While the renewal process is probably one of the few things the government should be doing, it seems like they make it harder and harder with each renewal.
When I first went into this business it was fairly simple to renew. You reported to the Regional Exam Center with a letter of service and a passport photo and walked out with a renewed license or document.
Now the process takes weeks and costs upwards of $100 or more.
For the most part it is now a faceless on-line and through-the-mail process.
Back in the day it was kind of a fun process. You went to a big, old Federal building and met some fairly cheerful Coasties. The Coast Guard did a halfway decent job of screening out the idiots, with an occasional exception here and there. Still, the Chiefs did a good job of keeping the idiots where they could do little harm and when they did, they generally came to the rescue.
Back in the day as an Ordinary Seaman I wanted to upgrade ti Lifeboatman. There was a seldom used rule permitting people with 60 or 90 days sea time I forgot which) to upgrade if they had taken a Lifeboatman course. Without the course you needed a year's sea time.
Most of the guys just took the Lifeboatman's part with their Able Seaman's test.
I had taken the course in Alaska and wanted to be an OS Lifeboatman. I figured on getting that part of the AB test out of the way. I applied to take the test.
Some runt of a Coastie that should have been punted about thirty yards babbled that I was ineligible as I didn't have 360 days of sea time.
I pointed out that the exception was having a course approved by the Commandant under my belt. The runt still refused and the Chief nearby that was doing something else didn't even look up.
"Show this man the appropriate regulation," he ordered. Then he looked up and me and smirked.
A minute later the little dweeb was reading me the regulation and got to the part where it said 'or 60 days sea time with a Lifeboatman's course approved by the Commandant'. He looked embarrassed and the Chief looked up and smiled at me.
Ten minutes later I was in the examination room taking the written and twenty minutes after that I was taking the practical and I walked out an OS/Lifeboatman with it on my Z-card.
When my document was ready the Chief handed it to me. I asked him a question about my sea time and he one-upped me.
"Give it here," he said and sat me down.
I handed him my paperwork and he went through it and announced I was closer to being able to sit for my AB ticket than I thought.

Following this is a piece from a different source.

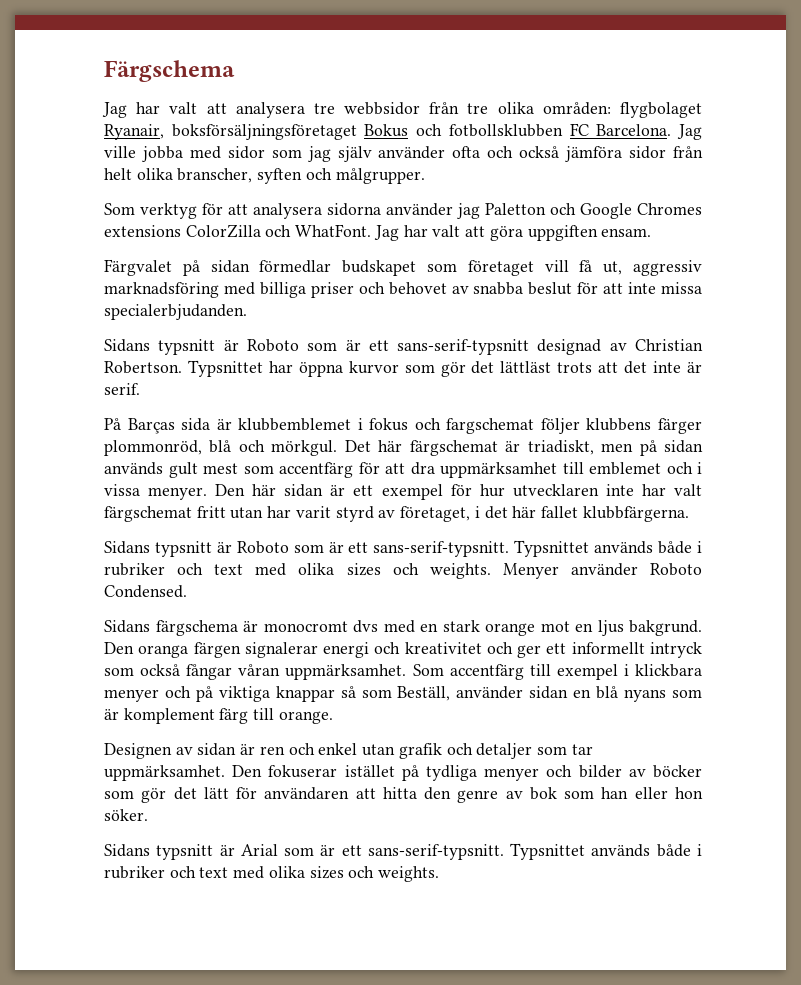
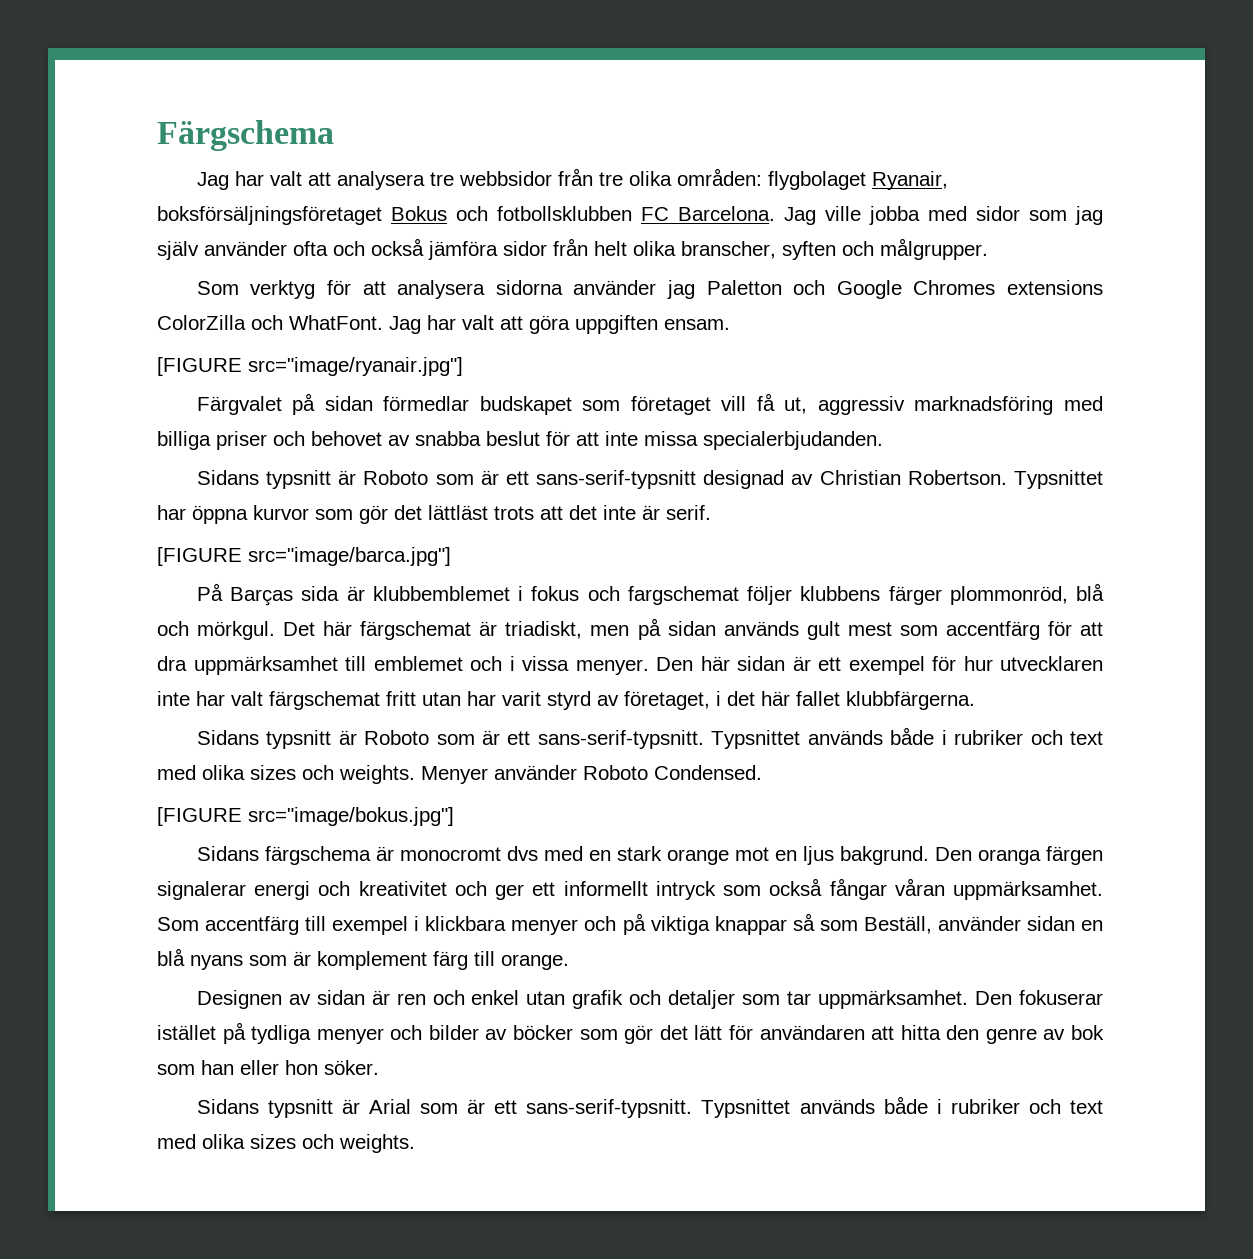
+ [FIGURE src="image/ryanair.jpg"]
+ [FIGURE src="image/barca.jpg"]
+ [FIGURE src="image/bokus.jpg"]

He looked up at the runt. "This is what we do," he said. "We HELP people. This man is going to be eligible for AB sooner than he thought."
Of course, things changed at that particular REC with the advent of some civilian help added to the staff. I had my file yanked from that particular REC and sent to one a little closer to home where they still help people.
These days most people mail their stuff into the REC. I won't.
Even though it is a three and a half hour drive to the REC I will hand my packet in personally and have one of the women there go through it before she ships it off to West Virginia. She'll check and make sure every I is dotted and every T is crossed so it will go through smoothly.
It's worth the extra effort and will reduce the time needed to get things processed.